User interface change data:
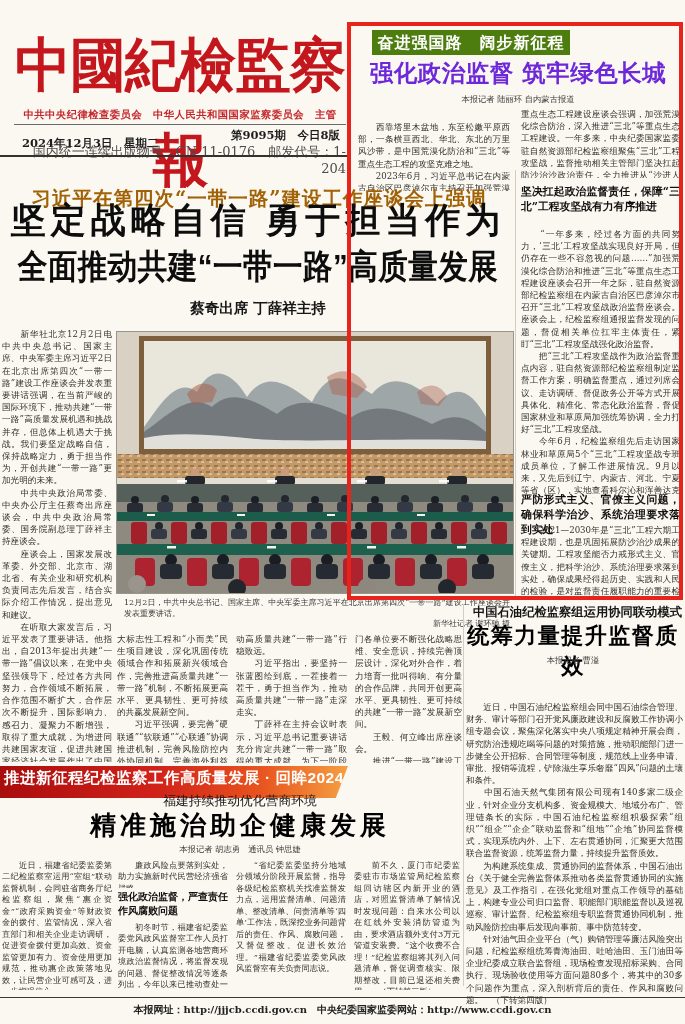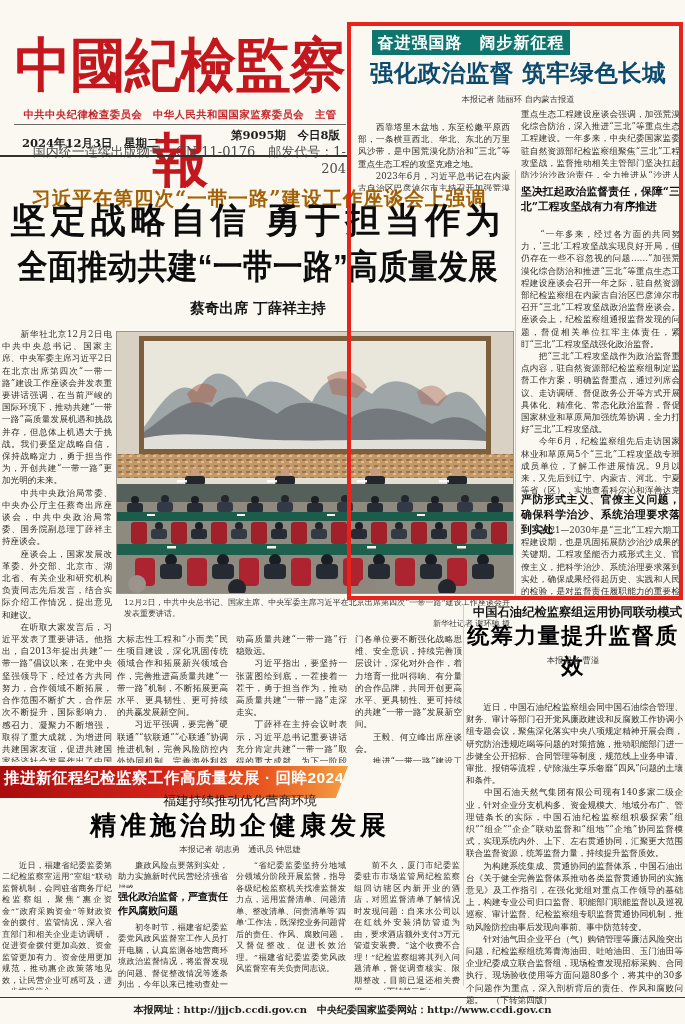--- a/index.html
+++ b/index.html
@@ -20,24 +20,24 @@
   .mh-date{left:22px;top:136px;font-size:11.5px;font-weight:bold;color:#1d1d1d;}
   .mh-issue{left:180px;top:128px;width:160px;text-align:right;font-size:11.5px;font-weight:bold;color:#1d1d1d;}
   .mh-pub{left:14px;top:143px;width:332px;text-align:right;font-size:13px;color:#4c4c4c;}
   .mh-sep{left:0;top:155px;width:347px;height:2px;background:#34322e;}
 
   
   .red-box{left:347px;top:22px;width:336px;height:578px;border:4px solid #e8231c;
            box-sizing:border-box;z-index:60;pointer-events:none;}
 
   
-  .ra-banner{left:372px;top:30px;width:198px;height:25px;background:#0f766e;color:#fff;
+  .ra-banner{left:372px;top:30px;width:198px;height:25px;background:#4d7c0f;color:#fff;
              font-size:16px;font-weight:bold;text-align:center;line-height:25px;letter-spacing:1px;}
   .ra-head{left:354px;top:57px;width:328px;text-align:center;font-size:23.5px;font-weight:900;
-           color:#0c4a6e;letter-spacing:0.5px;}
+           color:#6d28d9;letter-spacing:0.5px;}
   .ra-byline{left:354px;top:94px;width:328px;text-align:center;font-size:8.3px;color:#3a3a3a;}
   .ra-cola{left:358px;top:108px;width:152px;height:70px;margin-top:13px;}
   .ra-colb{left:521px;top:108px;width:159px;height:70px;}
   .ra-sub{font-size:10.8px;font-weight:bold;line-height:1.4;text-align:justify;color:#111;}
   .ra-sub1{left:521px;top:184px;width:159px;height:30px;}
   .ra-body1{left:521px;top:228px;width:159px;height:270px;}
   .ra-sub2{left:521px;top:492px;width:159px;height:30px;}
   .ra-body2{left:521px;top:524px;width:159px;height:74px;}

*Problem*:
Print each entry exactly, leaving pictures out.

*Reply to the exercise*:
--- a/index.html
+++ b/index.html
@@ -20,24 +20,24 @@
   .mh-date{left:22px;top:136px;font-size:11.5px;font-weight:bold;color:#1d1d1d;}
   .mh-issue{left:180px;top:128px;width:160px;text-align:right;font-size:11.5px;font-weight:bold;color:#1d1d1d;}
   .mh-pub{left:14px;top:143px;width:332px;text-align:right;font-size:13px;color:#4c4c4c;}
   .mh-sep{left:0;top:155px;width:347px;height:2px;background:#34322e;}
 
   
   .red-box{left:347px;top:22px;width:336px;height:578px;border:4px solid #e8231c;
            box-sizing:border-box;z-index:60;pointer-events:none;}
 
   
-  .ra-banner{left:372px;top:30px;width:198px;height:25px;background:#0f766e;color:#fff;
+  .ra-banner{left:372px;top:30px;width:198px;height:25px;background:#4d7c0f;color:#fff;
              font-size:16px;font-weight:bold;text-align:center;line-height:25px;letter-spacing:1px;}
   .ra-head{left:354px;top:57px;width:328px;text-align:center;font-size:23.5px;font-weight:900;
-           color:#0c4a6e;letter-spacing:0.5px;}
+           color:#6d28d9;letter-spacing:0.5px;}
   .ra-byline{left:354px;top:94px;width:328px;text-align:center;font-size:8.3px;color:#3a3a3a;}
   .ra-cola{left:358px;top:108px;width:152px;height:70px;margin-top:13px;}
   .ra-colb{left:521px;top:108px;width:159px;height:70px;}
   .ra-sub{font-size:10.8px;font-weight:bold;line-height:1.4;text-align:justify;color:#111;}
   .ra-sub1{left:521px;top:184px;width:159px;height:30px;}
   .ra-body1{left:521px;top:228px;width:159px;height:270px;}
   .ra-sub2{left:521px;top:492px;width:159px;height:30px;}
   .ra-body2{left:521px;top:524px;width:159px;height:74px;}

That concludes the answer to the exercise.